SciPy

What is SPARTA?

SPARTA is an analysis framework for particle-based simulations of structure formation. While many results can quickly be extracted using python scripts, there are some analyses that demand loading very large datasets and/or heavy computation. For example, any dynamical analysis of the trajectories of individual particles will fall under this category. SPARTA provides a general framework for such calculations.

Why SPARTA?

SPARTA essentially provides a flexible workflow for analyzing large amounts of data. If you implement a certain analysis within the SPARTA framework, the code takes care of the heavy lifting: reading particle data and halo catalogs, parallelizing the work over an arbitrary number of processes, load balancing, and saving the data into a (possibly very large) HDF5 file.

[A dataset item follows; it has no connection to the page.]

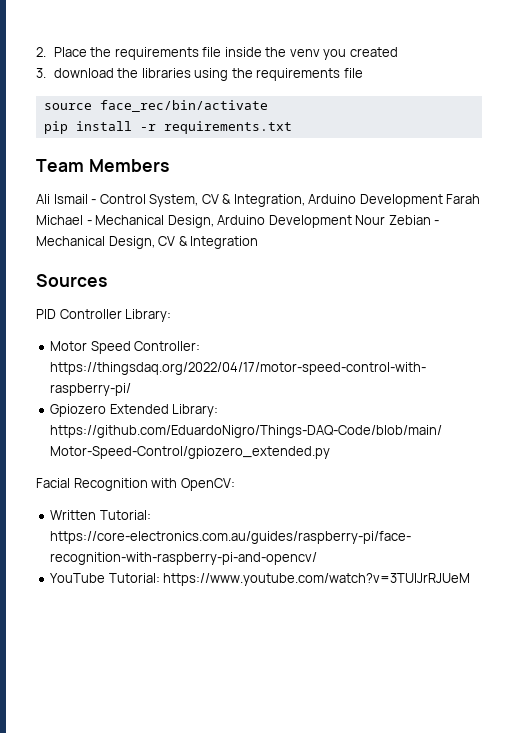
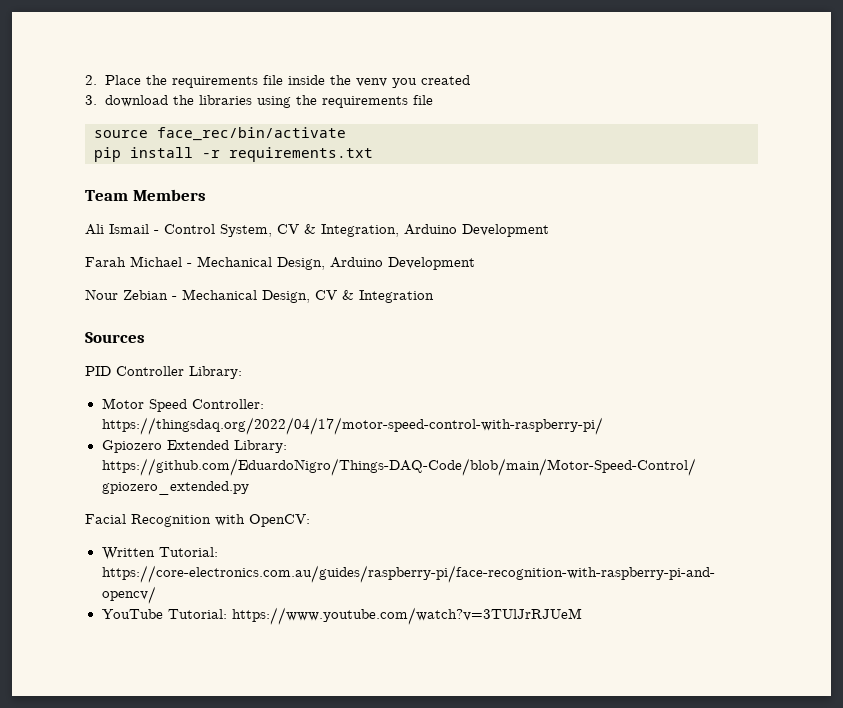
- Ali Ismail - Control System, CV & Integration, Arduino Development Farah Michael - Mechanical Design, Arduino Development Nour Zebian - Mechanical Design, CV & Integration
+ Ali Ismail - Control System, CV & Integration, Arduino Development
+ Farah Michael - Mechanical Design, Arduino Development
+ Nour Zebian - Mechanical Design, CV & Integration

SPARTA works in a forward fashion, i.e. a SPARTA run begins at the first snapshot of a simulation where halos exist, and moves forward snapshot by snapshot.

Perhaps surprisingly, SPARTA is not is a halo finder: it relies on the results of other halo finders that need to be run before SPARTA can be run. SPARTA then combines the halo finder output with the original particle data, as shown in the schematic below.

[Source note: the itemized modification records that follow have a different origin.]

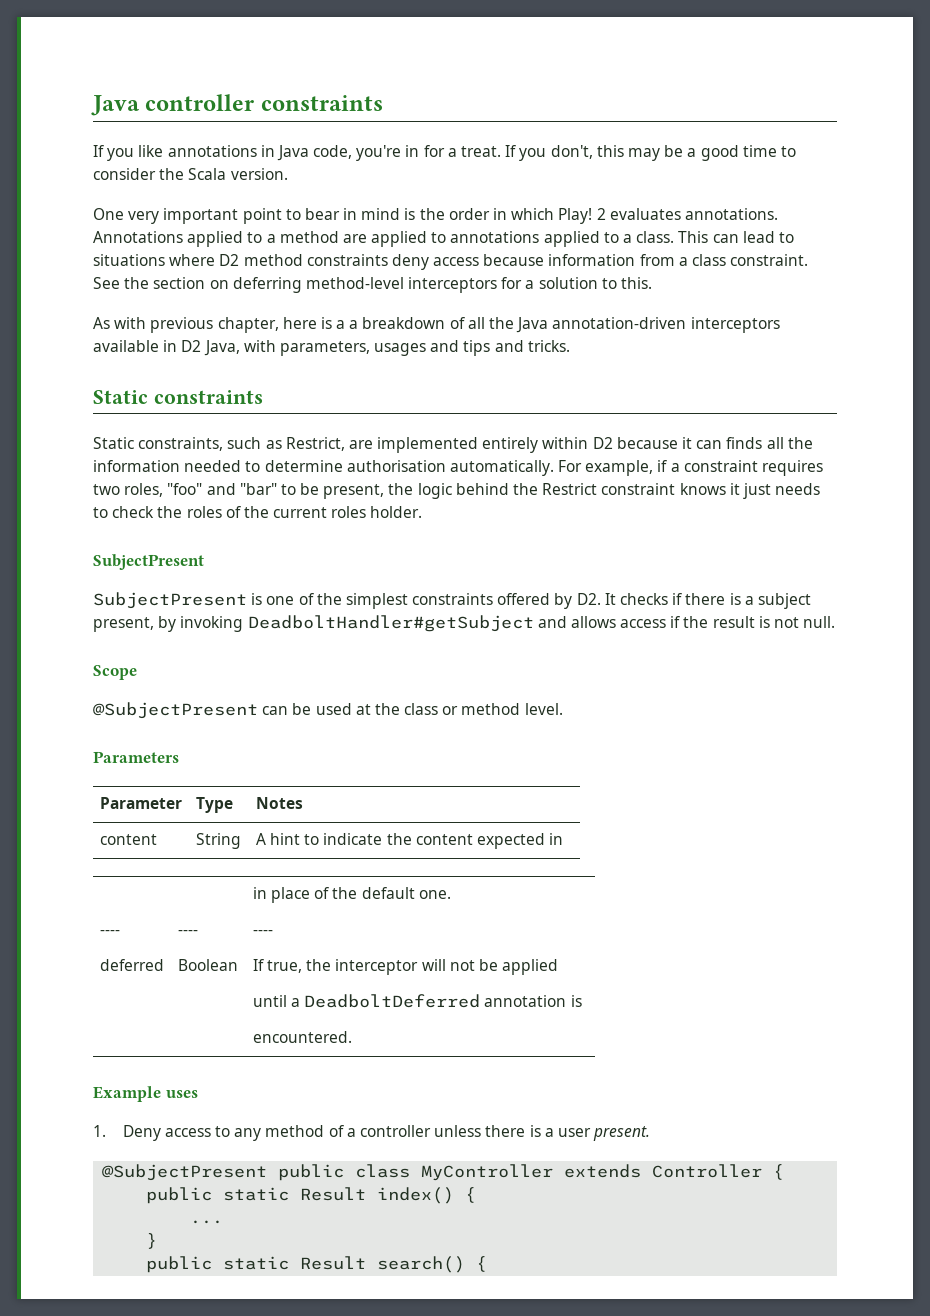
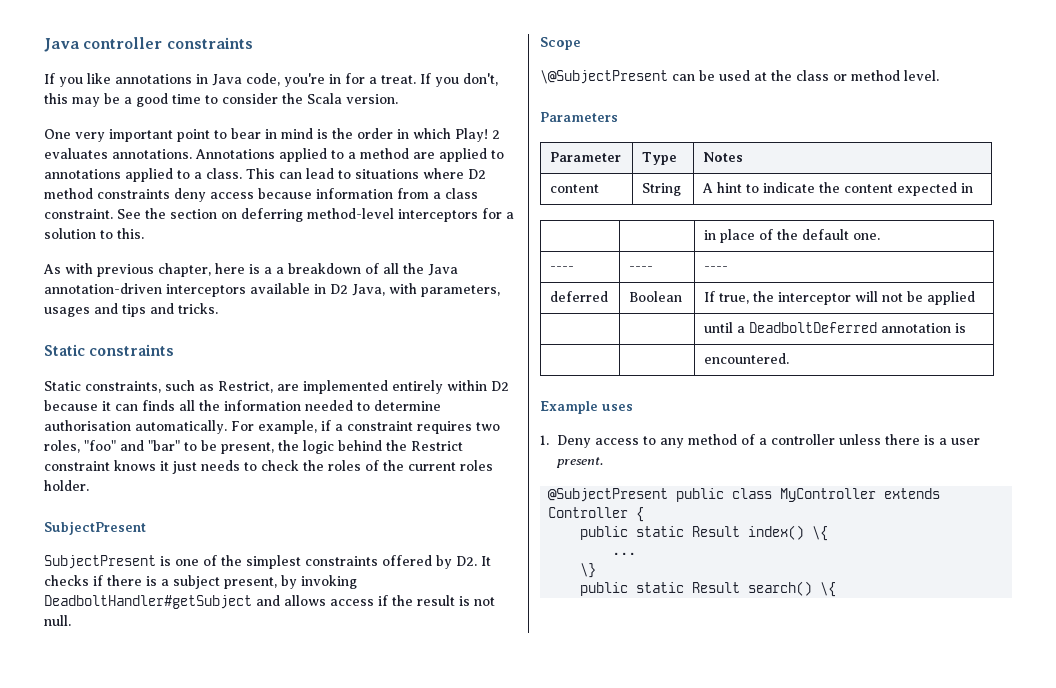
- @SubjectPresent can be used at the class or method level.
+ \@SubjectPresent can be used at the class or method level.
- public static Result index() {
+ public static Result index() \{
- }
+ \}
- public static Result search() {
+ public static Result search() \{

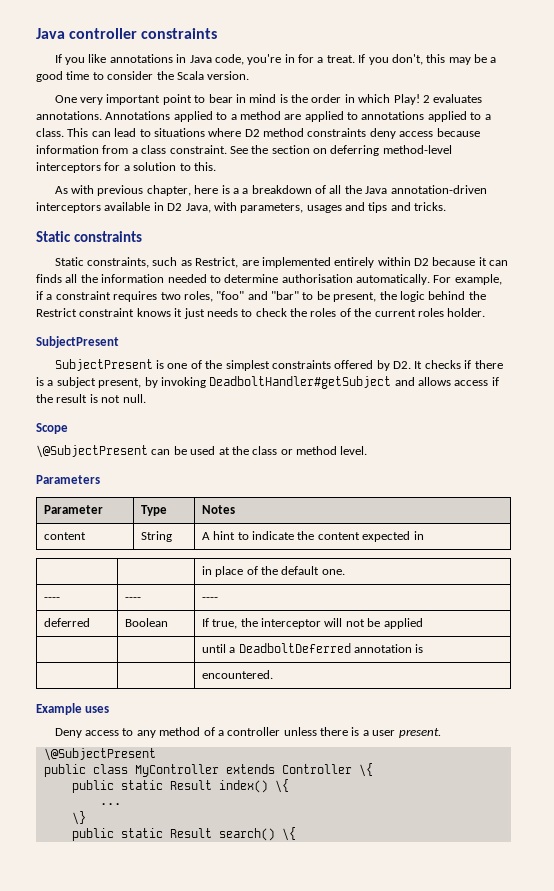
- 1. Deny access to any method of a controller unless there is a user present.
- @SubjectPresent public class MyController extends Controller {
+ Deny access to any method of a controller unless there is a user present.
+ \@SubjectPresent
+ public class MyController extends Controller \{

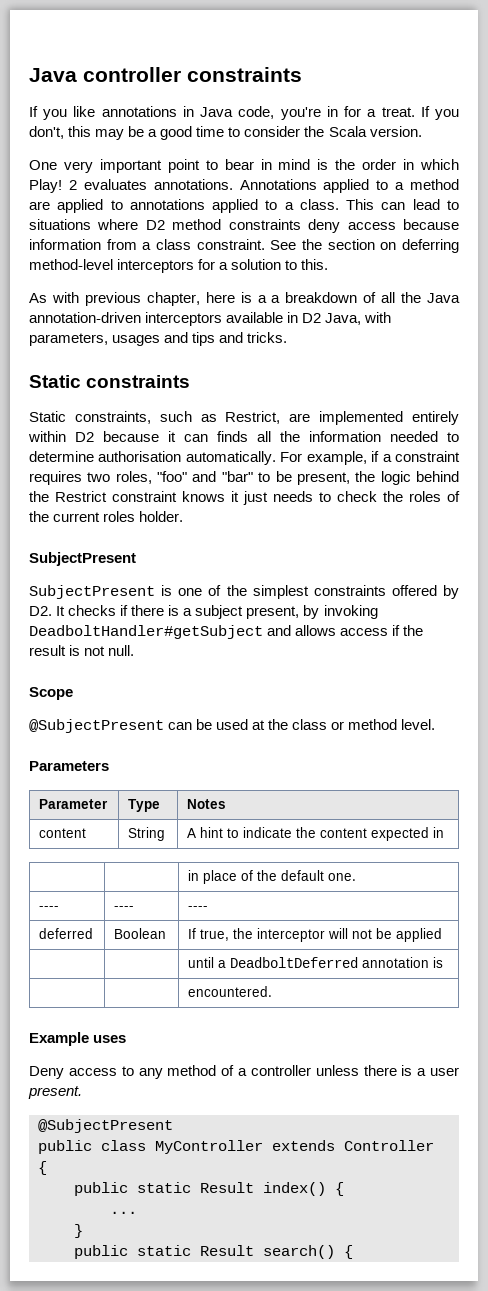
- \@SubjectPresent can be used at the class or method level.
+ @SubjectPresent can be used at the class or method level.
  Deny access to any method of a controller unless there is a user present.
- \@SubjectPresent
+ @SubjectPresent
- public class MyController extends Controller \{
+ public class MyController extends Controller {
- public static Result index() \{
+ public static Result index() {
- \}
+ }
- public static Result search() \{
+ public static Result search() {

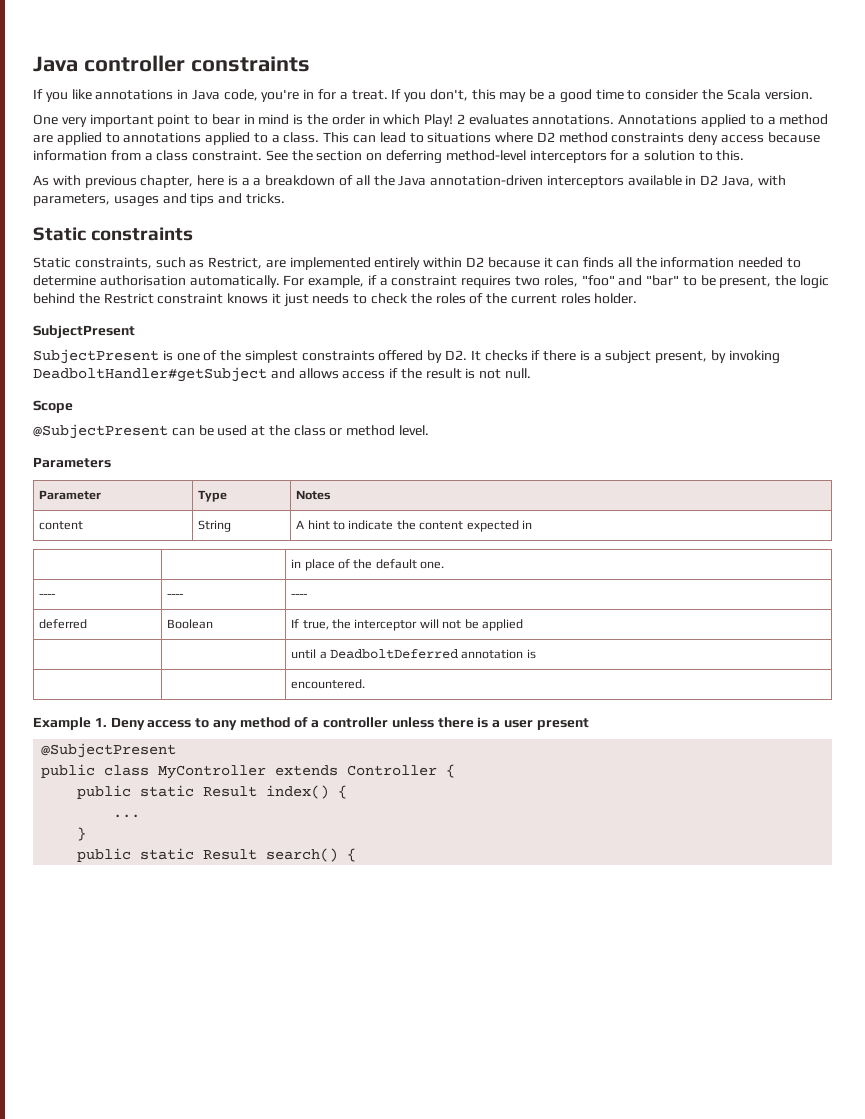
- Example uses
- Deny access to any method of a controller unless there is a user present.
+ Example 1. Deny access to any method of a controller unless there is a user present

_images/sparta_schematic.jpeg

The outputs from SPARTA can take on a variety of forms, e.g., results that refer to individual particles or the results of computations that refer to individual halos. Regardless of their type, all results are stored in an HDF5 file. SPARTA includes a python package that reads these output files.

Due to the large variety of possible outputs, the results are not exactly in the form of a halo catalog, which is often the desired final data product. Moreover, SPARTA does not duplicate input from the original halo catalogs. To produce more convenient outputs, the MORIA tool combines SPARTA output with the original halo finder results and can output flexible, user-defined enhanced halo catalogs, either in the original halo finder format or as HDF5 files (see Creating halo catalogs with MORIA). The reason why MORIA is separate from SPARTA is that running SPARTA can take hours, whereas MORIA is typically quick. Moreover, the results from a single SPARTA run can be used in very diverse output catalogs chosen by the user.

Fundamental components

The architecture of SPARTA is based around a few fundamental concepts, the most important of which are listed here and described in more detail in the following pages:

  • Halos & Subhalos: SPARTA tracks all halos (host and sub) in a halo catalog through time, i.e. it holds one object per halo. Halos are the main object in Sparta, they contain basically all other information. A halo always lives on one process, but halos can be exchanged between processes.

  • Tracers: A tracer object represents a dynamical tracer such as a particle or subhalo. Each tracer has a trajectory with repect to the halo center, i.e., a time series of position in phase space relative to the halo. Tracers are created and destroyed according to certain rules that depend on the types of analysis to be performed on them. A tracer can exist in multiple halos at the same time.

  • Results & Analyses: In SPARTA, the term “result” refers to information that is specific to a tracer. For example, an infall result records information about a tracer when and where a tracer entered a halo, an orbit counter result contains information about the number of orbits the tracer has completed. In some cases, the term “event” would be more accurate, but for simplicity we will stick to “result”. Similar to results, analyses compute and record information, but they are specific to a halo rather than a tracer. Analyses can be executed while the halo is analyzed, after a snapshot’s work, or at the end of the run. They typically use tracer results to compute halo-wide quantities such as the splashback radius or density profiles.

As these categories are ubiquitous in the SPARTA code and its data products, each has long and short idenfitiers that are used interchangeably.

Type

Long name

Abbreviation

Tracer

tracer

tcr

Result

result

res

Analysis

analysis

anl

Furthermore, the various incarnations of these categories also carry three-letter abbreviations that are used throughout the code and its output, and that are interchangeable with the long names. For example, a directory in the output file that contains information about splashback results for particle tracers might be called tcr_ptl/res_sbk. However, we are getting ahead of ourselves; the main components and their implementations are discussed in detail in the following documentation pages.